Home > Blogs > VMware vSphere Blog


How Does vSphere Replication Work?

With SRM 5 we introduced a new alternative for replication of virtual machines called "vSphere Replication" or "VR" for short.  There has been some excellent conversation about VR generated by presentations at VMworld and the release of SRM on the 15th of September.

We've also received a lot of questions about the details of VR, and thought this would be an excellent venue and opportunity to give you some more detail on how it actually works behind the scenes to protect your VMs.

What is vSphere Replication?

It is an engine that provides replication of virtual machine disk files that tracks changes to VMs and ensures that blocks that differ within a specified recovery point objective are replicated to a remote site.

How does VR work?

Fundamentally, VR is designed to continually track I/O destined for a VMDK file and keep track of what blocks are being changed.  There is a user-configured Recovery Point Objective for every VMDK, and the job of VR is to ensure that the blocks that change are copied across the network to the remote site at a rate sufficient to keep the replica in synch with the primary in accordance with the configured RPO.

If VR is successful in doing so, the replica at the remote site will be able to be recovered as part of a recovery plan within SRM.

How do you configure VR?

This is not very difficult at all!  There are a few places you can configure VR for a VM or set of VMs, either from within SRM or even by directly editing the properties of the VM from within the vSphere Client.

For example, you can right-click on a VM and select "vSphere Replication" as one of the popup menu items:

VR-for-VM

Once you select VR properties you can choose an RPO, a source VMDK, target folder, or even a pre seeded copy of the VM at the remote site to act as the replica!

Rep-Settings

 

How VR determines what is different and what needs to be replicated

There are two forms of synchronization that VR will use to keep systems synchronized.  When VR is first configured for a virtual machine you can choose a primary disk file or set of disk files and a remote target location to hold the replica.  This can be an empty folder, or it can be a copy of the VMDK that has the same UUID as the primary protected system.
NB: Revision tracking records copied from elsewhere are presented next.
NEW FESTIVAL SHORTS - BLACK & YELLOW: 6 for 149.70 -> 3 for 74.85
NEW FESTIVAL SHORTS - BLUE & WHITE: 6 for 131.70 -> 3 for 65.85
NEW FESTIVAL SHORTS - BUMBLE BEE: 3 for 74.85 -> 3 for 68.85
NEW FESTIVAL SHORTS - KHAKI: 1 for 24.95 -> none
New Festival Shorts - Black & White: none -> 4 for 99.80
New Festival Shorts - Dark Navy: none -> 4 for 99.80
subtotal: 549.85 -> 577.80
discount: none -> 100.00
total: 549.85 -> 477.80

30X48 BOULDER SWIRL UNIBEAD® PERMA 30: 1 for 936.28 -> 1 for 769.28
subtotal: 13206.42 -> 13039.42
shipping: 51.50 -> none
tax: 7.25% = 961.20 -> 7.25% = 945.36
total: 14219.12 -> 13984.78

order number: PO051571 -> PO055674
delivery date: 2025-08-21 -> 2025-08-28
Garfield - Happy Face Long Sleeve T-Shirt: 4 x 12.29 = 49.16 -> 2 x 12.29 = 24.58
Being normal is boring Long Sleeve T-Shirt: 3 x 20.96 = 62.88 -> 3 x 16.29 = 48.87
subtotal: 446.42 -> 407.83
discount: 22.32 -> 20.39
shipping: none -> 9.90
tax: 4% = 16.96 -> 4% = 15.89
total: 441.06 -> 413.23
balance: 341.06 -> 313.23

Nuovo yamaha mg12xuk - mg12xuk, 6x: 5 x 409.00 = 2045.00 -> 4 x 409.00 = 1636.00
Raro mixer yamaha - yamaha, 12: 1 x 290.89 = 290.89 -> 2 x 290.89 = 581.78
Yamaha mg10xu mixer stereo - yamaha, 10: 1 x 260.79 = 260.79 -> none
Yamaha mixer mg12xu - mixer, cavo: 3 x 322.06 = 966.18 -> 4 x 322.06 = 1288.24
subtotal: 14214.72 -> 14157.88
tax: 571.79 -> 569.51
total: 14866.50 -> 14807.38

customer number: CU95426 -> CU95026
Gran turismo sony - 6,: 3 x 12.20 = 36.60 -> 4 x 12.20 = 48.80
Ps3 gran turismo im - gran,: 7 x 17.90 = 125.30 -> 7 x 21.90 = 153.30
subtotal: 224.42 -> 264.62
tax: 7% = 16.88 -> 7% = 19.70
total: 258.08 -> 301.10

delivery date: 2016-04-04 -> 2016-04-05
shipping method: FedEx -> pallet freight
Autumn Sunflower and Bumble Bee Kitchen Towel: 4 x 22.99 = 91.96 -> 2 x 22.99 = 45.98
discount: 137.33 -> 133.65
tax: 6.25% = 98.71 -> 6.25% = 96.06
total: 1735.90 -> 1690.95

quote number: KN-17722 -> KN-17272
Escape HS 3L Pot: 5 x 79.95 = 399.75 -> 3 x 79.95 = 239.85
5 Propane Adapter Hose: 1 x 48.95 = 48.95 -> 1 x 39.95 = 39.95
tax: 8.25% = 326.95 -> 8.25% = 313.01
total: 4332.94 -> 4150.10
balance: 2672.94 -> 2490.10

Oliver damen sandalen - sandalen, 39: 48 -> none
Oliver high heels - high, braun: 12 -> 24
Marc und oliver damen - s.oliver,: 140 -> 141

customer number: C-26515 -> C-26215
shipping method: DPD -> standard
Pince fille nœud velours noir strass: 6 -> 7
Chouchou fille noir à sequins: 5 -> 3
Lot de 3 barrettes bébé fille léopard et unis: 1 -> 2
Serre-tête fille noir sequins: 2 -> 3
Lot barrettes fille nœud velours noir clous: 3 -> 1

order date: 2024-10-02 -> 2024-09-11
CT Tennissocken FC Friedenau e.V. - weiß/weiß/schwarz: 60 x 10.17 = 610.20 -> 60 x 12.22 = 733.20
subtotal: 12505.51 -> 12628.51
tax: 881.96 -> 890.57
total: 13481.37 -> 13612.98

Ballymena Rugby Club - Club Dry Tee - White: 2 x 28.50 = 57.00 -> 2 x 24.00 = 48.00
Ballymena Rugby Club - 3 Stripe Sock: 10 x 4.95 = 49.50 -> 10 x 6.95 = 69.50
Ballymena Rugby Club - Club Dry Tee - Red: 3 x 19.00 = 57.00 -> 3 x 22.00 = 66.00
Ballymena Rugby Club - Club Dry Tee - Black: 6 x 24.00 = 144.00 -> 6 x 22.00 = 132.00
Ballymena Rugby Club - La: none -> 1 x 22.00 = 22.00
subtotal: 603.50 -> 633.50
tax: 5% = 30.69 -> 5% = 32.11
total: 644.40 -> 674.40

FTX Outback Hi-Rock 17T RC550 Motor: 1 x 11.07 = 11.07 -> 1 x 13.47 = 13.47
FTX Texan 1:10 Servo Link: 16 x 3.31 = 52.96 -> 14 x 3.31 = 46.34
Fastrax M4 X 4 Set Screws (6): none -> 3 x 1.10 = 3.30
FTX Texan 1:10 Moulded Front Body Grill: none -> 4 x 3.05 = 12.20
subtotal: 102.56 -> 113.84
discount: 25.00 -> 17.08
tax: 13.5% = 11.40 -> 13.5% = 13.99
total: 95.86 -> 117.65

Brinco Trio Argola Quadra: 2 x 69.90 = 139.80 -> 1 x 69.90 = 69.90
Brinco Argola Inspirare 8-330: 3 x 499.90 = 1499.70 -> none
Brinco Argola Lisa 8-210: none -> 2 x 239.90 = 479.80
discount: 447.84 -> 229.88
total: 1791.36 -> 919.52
The first thing VR will do when synchronizing is read the entire disk of both the protected and recovery site and generate a checksum for each block.  It then compares the checksum mapping between the two disk files and thereby creates an initial block bundle that needs to be replicated on the first pass to bring the block checksums into alignment.  This happens on port 31031.

This is called a "full synch" and only happens very rarely: Usually just on the first pass when the VM is configured for VR, but can also happen occasionally during other situations such as when recovering from a crash.

The ongoing replication is by use of an agent and vSCSI filter that reside within the kernel of an ESXi 5.0 host that tracks the I/O and keeps a bitmap in memory of changed blocks and backs this with a "persistent state file" (.psf) in the home directory of the VM.  The psf file contains only pointers to the changed blocks.  When it is time to replicate the changes to the remote site, as dictated by the RPO set for the vmdk, a bundle is created with the blocks that are changed and this is sent to the remote site for committing to disk.  This replication happens on port 44046.

How is the schedule for replication determined?  Can I create my own schedules?

You can not create your own schedules for replication, because there is a lot of intelligence built into the algorithm used by VR to ship blocks.  

Based on the RPO that acts as the outside window for replication, VR will attempt to send blocks using some dynamic computation to figure out how aggressively it needs to send data.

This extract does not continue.